DESCRIPTION (provided by applicant): The recognition that prostate cancer clusters within families has led many research teams including our own to collect families with multiple cases of prostate cancer for linkage studies. Unfortunately, despite the collection and analysis of a large number of such families, the major genes that contribute to inherit prostate cancer susceptibility have been difficult to fully characterize. At least eight loci have been proposed and further studies are now required to determine the most clinically important prostate cancer predisposition genes. The University of Michigan Prostate Cancer Genetics Project (PCGP) was established in 1995 as a family based study of inherited prostate cancer susceptibility. A genome wide linkage scans was recently completed using 176 multiplex PCGP families, which has implicated several new genomic regions for additional study. The strongest evidence for prostate cancer linkage was on chromosome 17 adjacent to the BRCA1 gene.
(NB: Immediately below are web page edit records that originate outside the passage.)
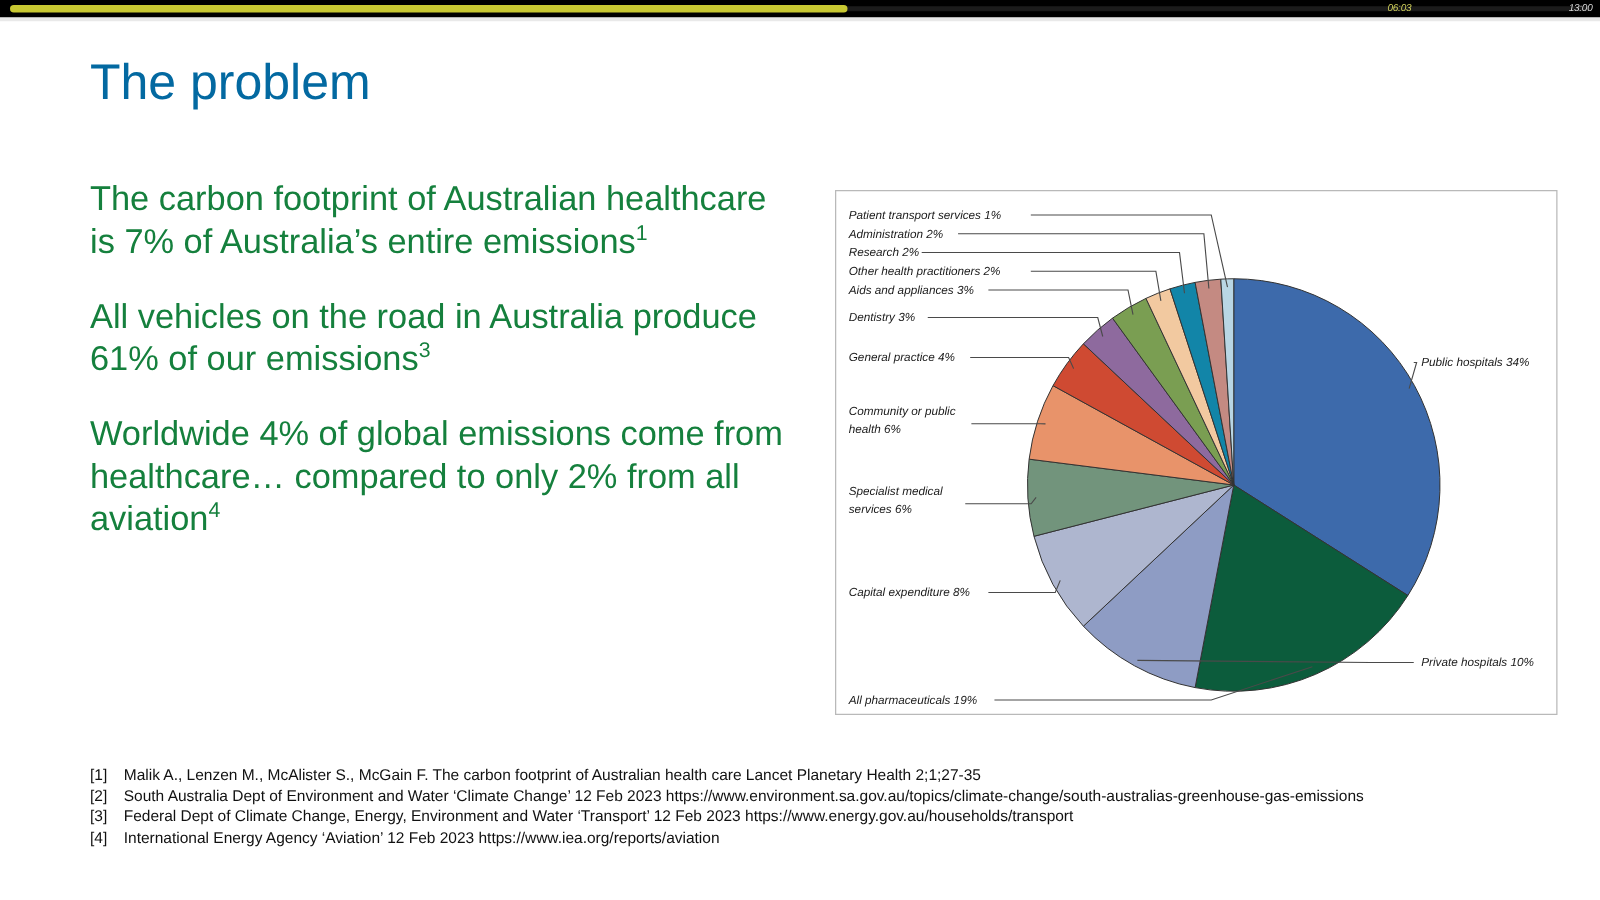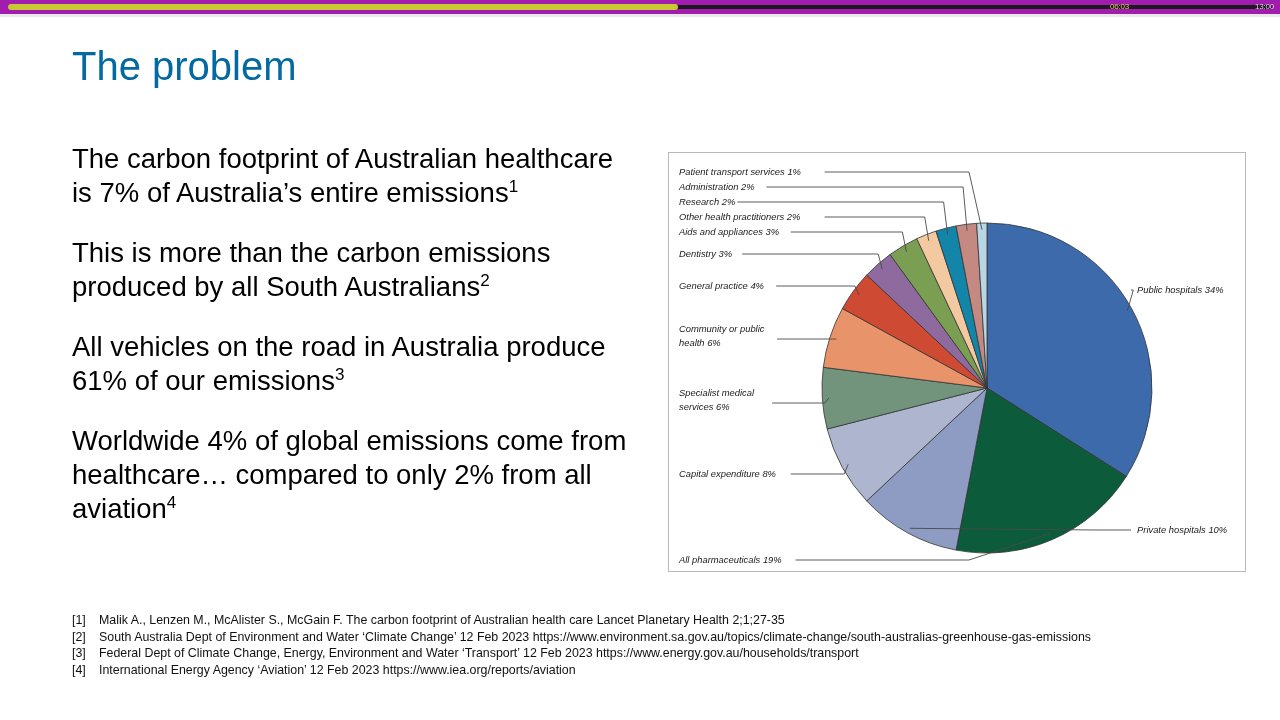"06:03" div { background: #a21caf -> #000000; font-style: none -> italic }
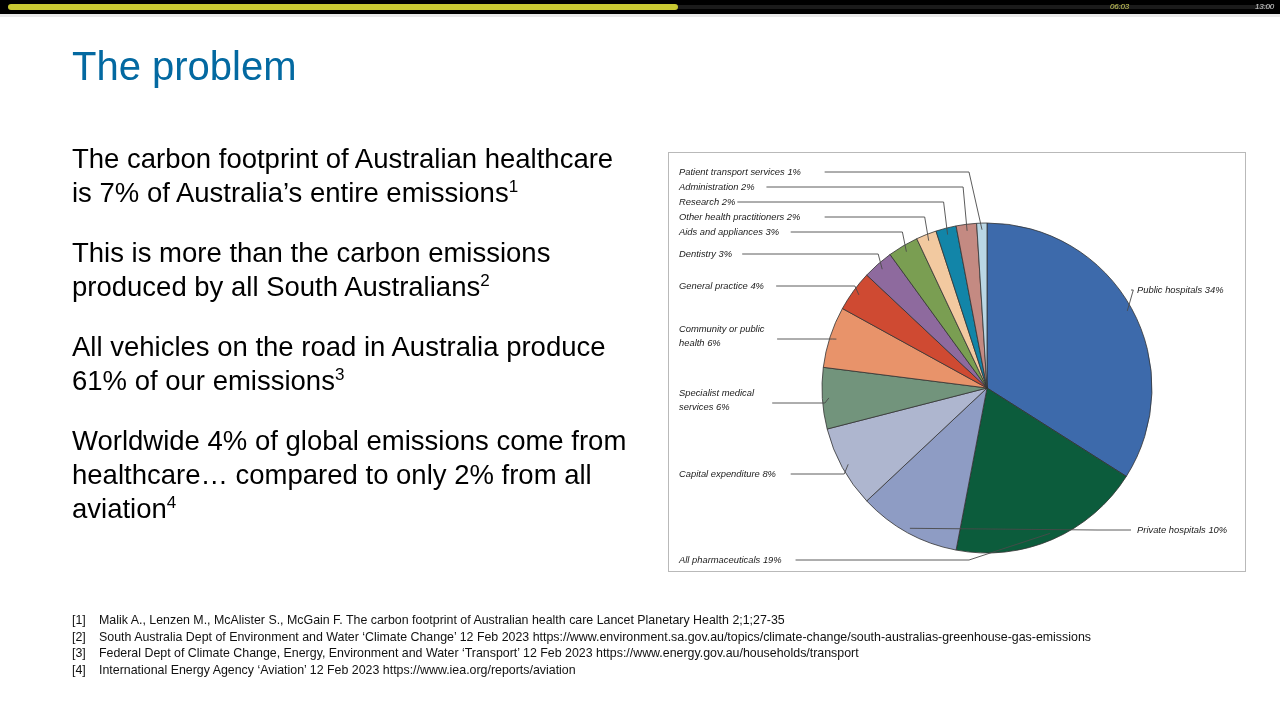"The carbon footprint of Australian" #body p { color: #000000 -> #15803d }
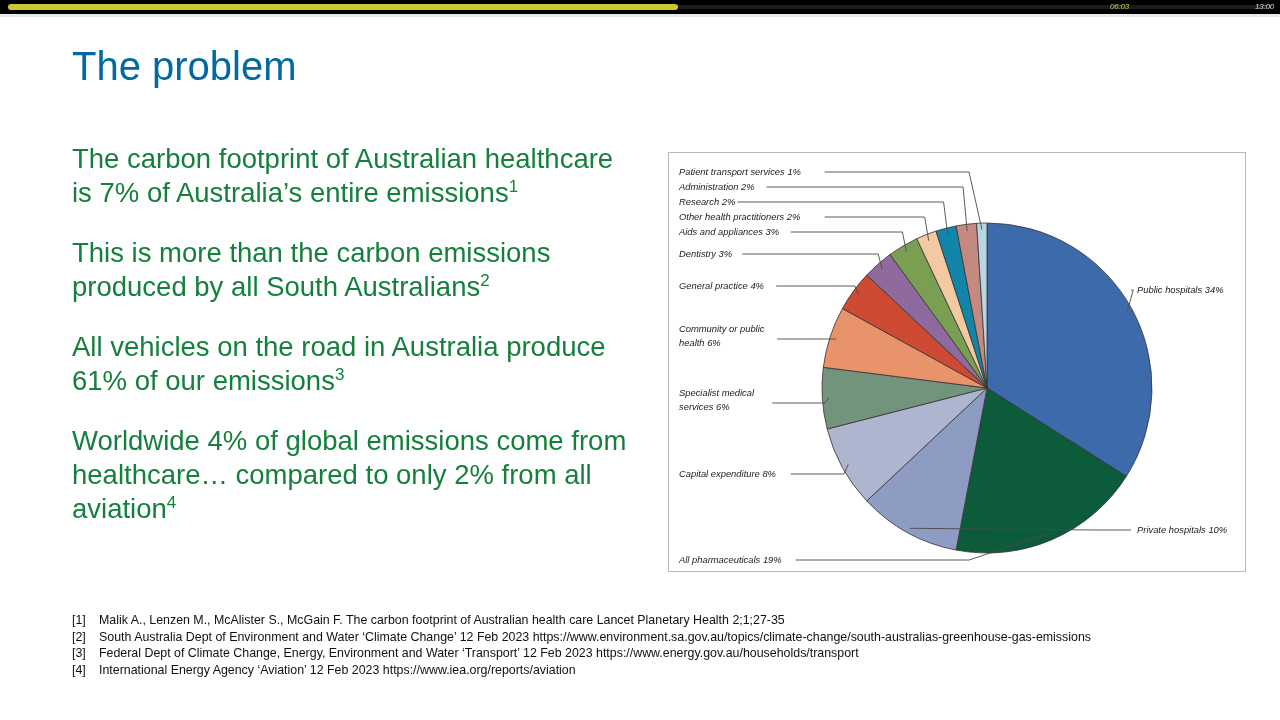"This is more than the" p { html: <p> <span>This is more than the carbon emissions produced by all South Australians</span><sup>2</sup> </p> -> none }
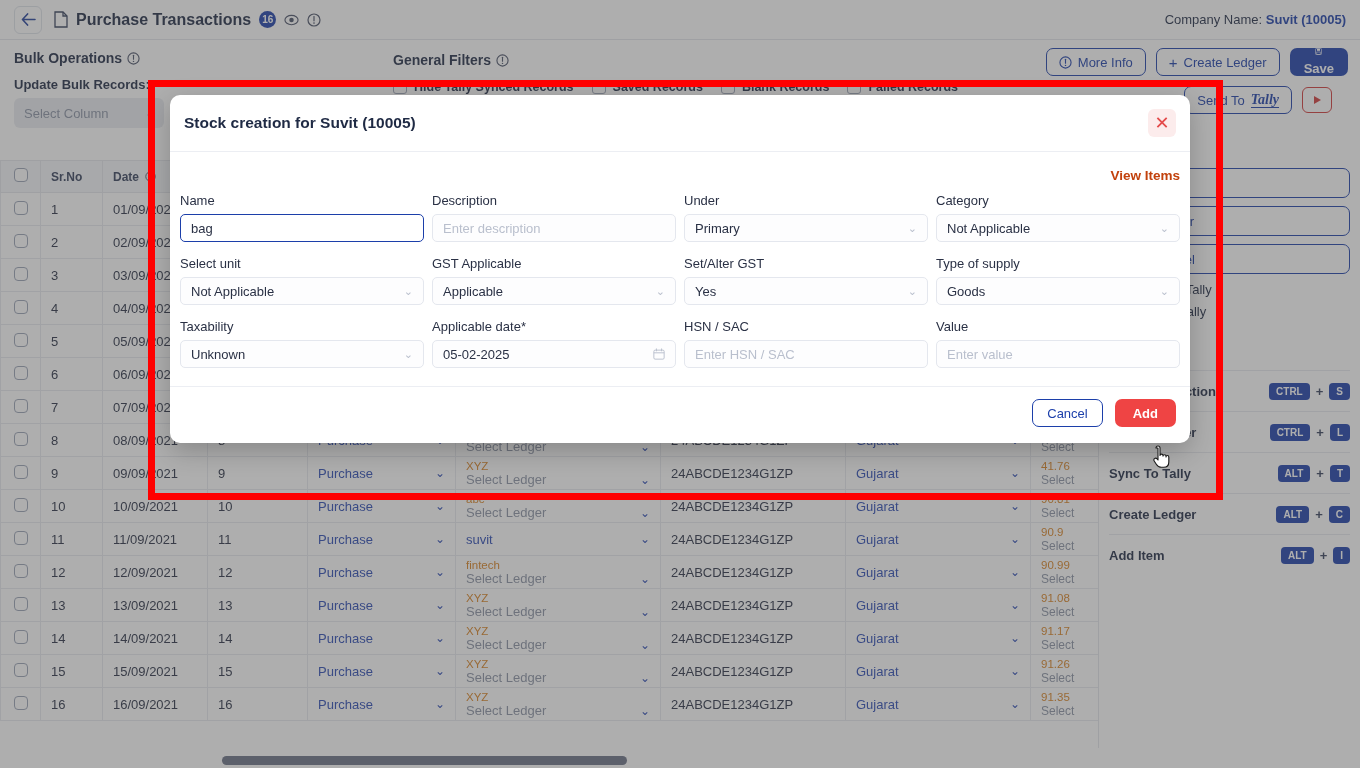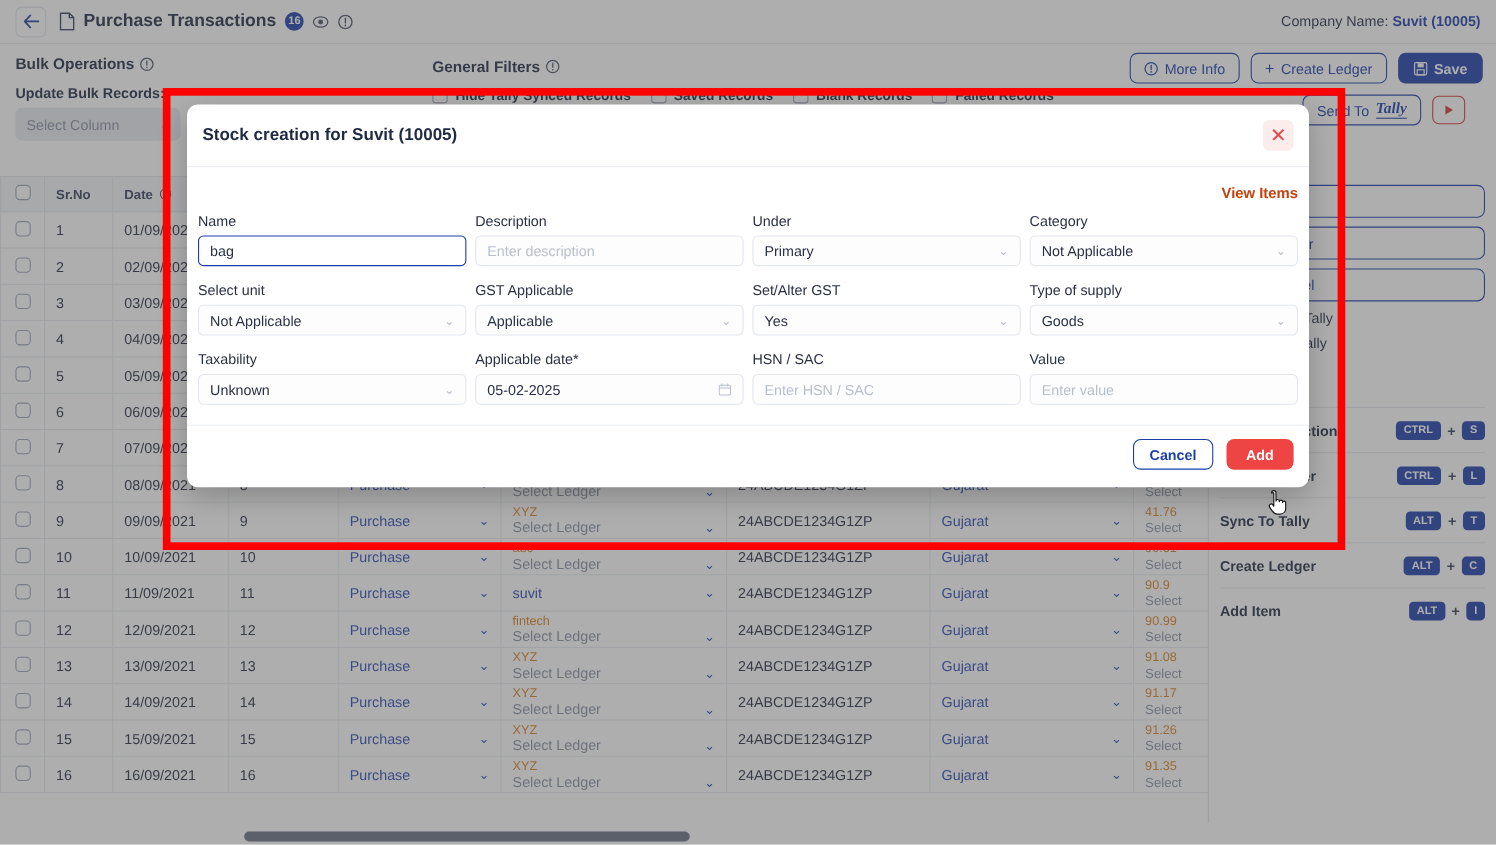"Save" .pbtn { flex-direction: none -> column }
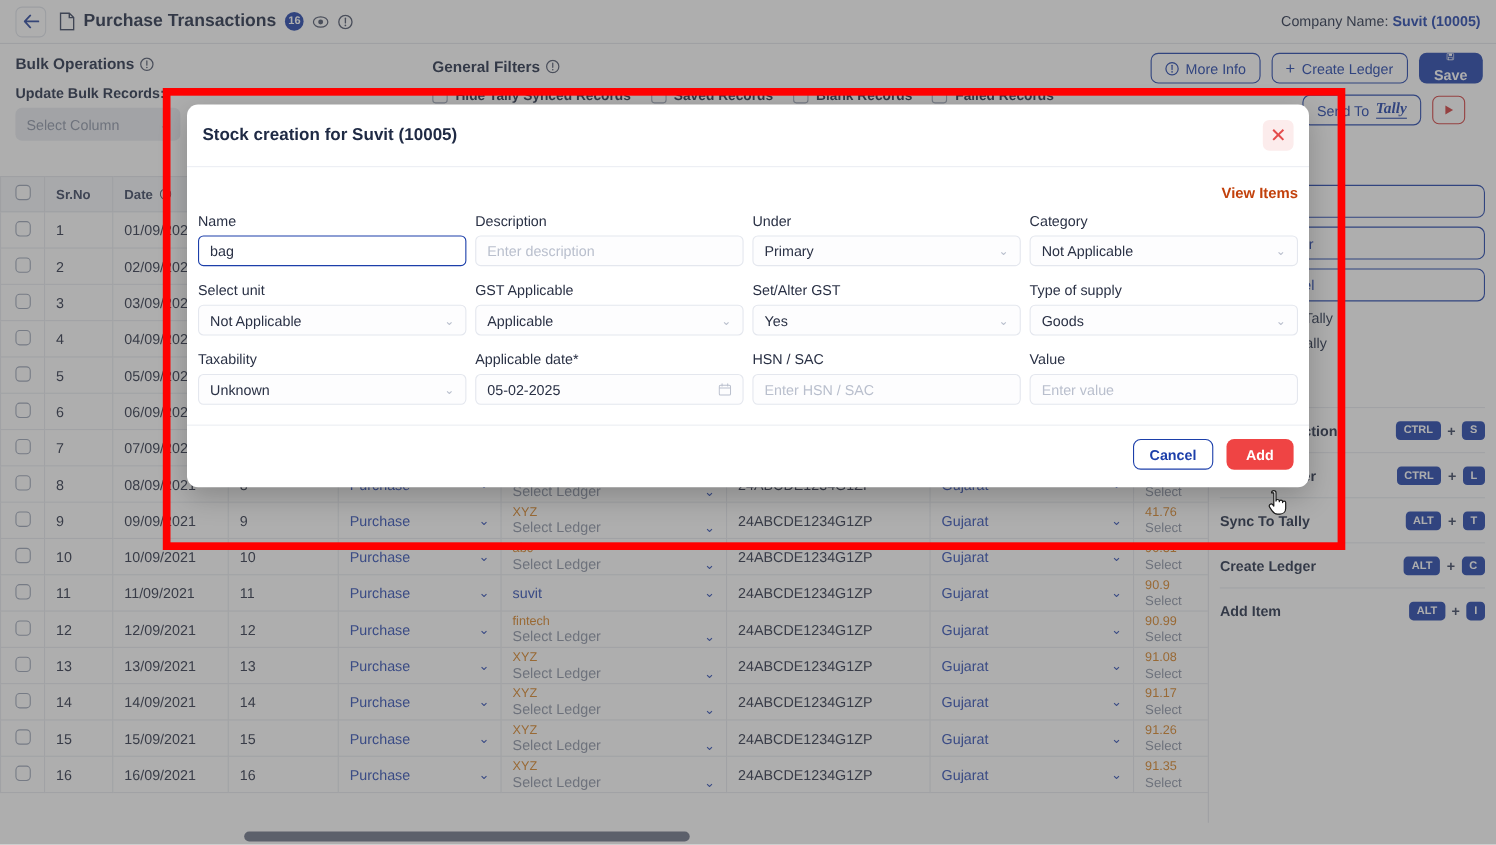"Cancel" .cancel { font-weight: 700 -> 400 }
Mutations in the BRCA1 gene have been shown to increase the risk of breast and ovarian cancer in women as well as prostate cancer in men, however BRCA1 mutations have not been previously identified in prostate cancer families. To further characterize the role of BRCA1 in hereditary prostate cancer and to define other prostate cancer susceptibility genes and their associated clinical syndromes, the following three Specific Aims are proposed: 1) To evaluate the role of the breast cancer gene BRCA1 as a prostate cancer susceptibility gene in PCGP families, 2) to localize and characterize candidate prostate cancer susceptibility genes in PCGP families, 3) To identify prostate cancer susceptibility genes that specifically influences the risk of developing clinically aggressive prostate cancer. Completion of these aims will improve our understanding of the genes that predispose men to prostate cancer as well as the clinical syndromes associated with specific gene mutations. Ultimately, this information may have clinical utility to identify those men at highest risk of prostate cancer who may benefit from early detection and/or chemoprevention strategies.